Traditionally the summer is the “silly season” when the press are short of stories and seize on minor gaffes and squabbles to fill pages. The classic example of this is when John Prescott was left in charge while Tony Blair went on holiday and decided to entertain the nation by introducing the media to a crab in a jar – which he compared to Peter Mandelson. Perhaps because the news was dominated by extremely serious events overseas in the Middle East, or perhaps because Labour has been disciplined, this didn’t happen this year. The nearest we got to a silly season story was Austin Mitchell’s attention-seeking attack on Labour’s efforts to get more women MPs.
Another favourite summer media story is to have a go at politicians going on holiday, as though they are supposed to work 24/7, 52 weeks a year.
The Tories walked right into this elephant trap, with David Cameron appearing to take, and break off from, multiple different summer holidays, all of which involved photo opportunities of varying degrees of awkwardness. The only Tory politician who didn’t seem to be on holiday was the leader of the internal opposition, Boris Johnson, whose future career is as predicated on David Cameron losing the General Election as Ed Miliband’s is.
If any frontbench Labour politicians did take a summer break they were remarkably discrete about it.
Instead we saw the summer break treated as a month long campaign opportunity, with the lack of domestic news being used as an excuse to get worthy Labour messages slipped into the press.
Shadow front benchers have been out and about campaigning in marginal seats, including Jonathan Ashworth and Gloria De Piero going where the voters are in August and campaigning in seaside marginal constituencies (presumably meeting both local electors and visiting holiday-makers).
A glimpse as social media will show that around the country, particularly in marginal seats, August was treated as a normal month for canvassing and other campaigning at a local level, not as a month off, and some CLPs even ran summer festivals of campaigning. This makes a lot of sense – if the are only eight months until the short campaign starts, you can’t afford to waste one of them.
The net result has been extremely positive for Labour.
The national polls have seen Labour getting back up into the high 30s in some polls, which is where it needs to be to be sure of an overall majority – 39% with Populus, 38% with YouGov, 38% with ICM, the latter very impressive seeing as this is seen as the polling “gold standard”, and was a 7% lead when July’s ICM poll had put Labour 1% behind the Tories. An opposition going from 1% behind to 7% ahead isn’t supposed to happen in the final year of a parliament when the economic and political cycles are supposed to be moving in the Government’s direction. Getting anywhere around the 37-38% mark in an era of four party politics is a huge achievement.

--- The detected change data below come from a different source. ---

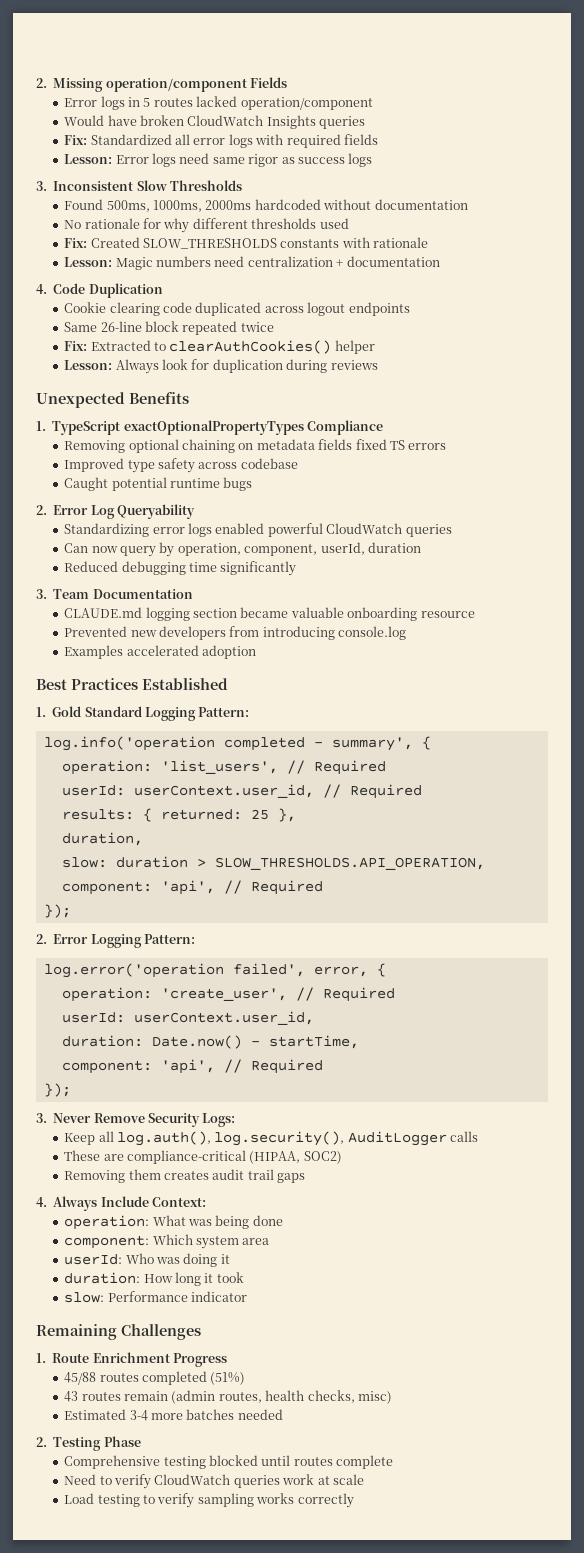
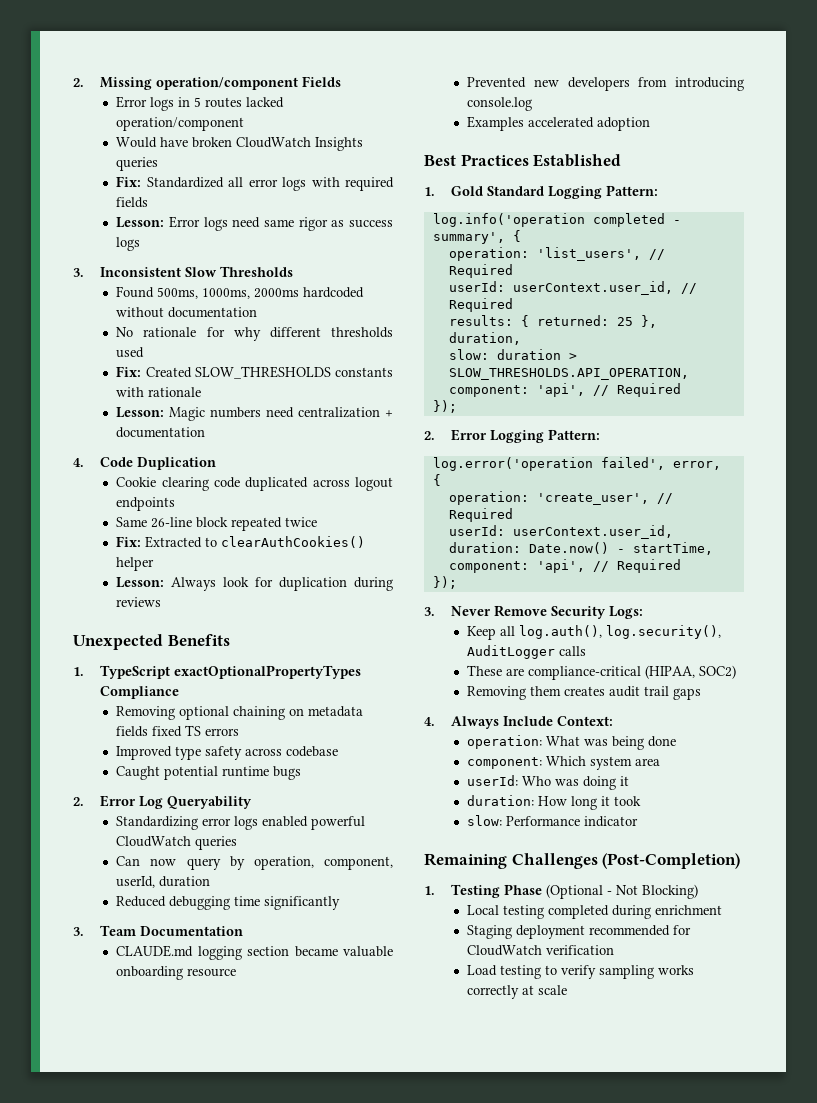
- Remaining Challenges
- 1. Route Enrichment Progress
- 45/88 routes completed (51%)
- 43 routes remain (admin routes, health checks, misc)
- Estimated 3-4 more batches needed
- 2. Testing Phase
- Comprehensive testing blocked until routes complete
- Need to verify CloudWatch queries work at scale
+ Remaining Challenges (Post-Completion)
+ 1. Testing Phase (Optional - Not Blocking)
+ Local testing completed during enrichment
+ Staging deployment recommended for CloudWatch verification
- Load testing to verify sampling works correctly
+ Load testing to verify sampling works correctly at scale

Lord Ashcroft’s most recent poll of marginal seats showed Labour slightly further ahead in the key marginals that will determine the election than its overall national position would suggest – securing a 6% swing in the batch of seats polled, which have majorities of 2 to 3%.
The by-election for the West Midlands Police and Crime Commissioner suffered from a very low turnout, partly because the legislation creating the posts included an absurd requirement to hold the by-election as quickly as possible, even if that means doing it in August when many people are away on holiday, and partly because people are unwilling to vote for posts they don’t think are necessary. But as a test of whether the parties can mobilise their core vote in mid-summer, which is a good test of the election readiness of your grassroots machine, it saw Labour cruise to victory with more votes than it had secured on a higher turnout in the original PCC elections.
Fears of a UKIP upset turned out to be a damp squib.
In Scotland the Labour Party has been going all out to win a No vote in the referendum, spurred on by Alistair Darling’s great debate performance against Alex Salmond and Jim Murphy’s marathon speaking tour of the country.
This remains one of the most unpredictable General Elections ever. It will be tough for either major party to secure a majority. But with August one of only eight months the parties have to play with, the Tories secured themselves no advantage and Labour used the time to extremely good effect.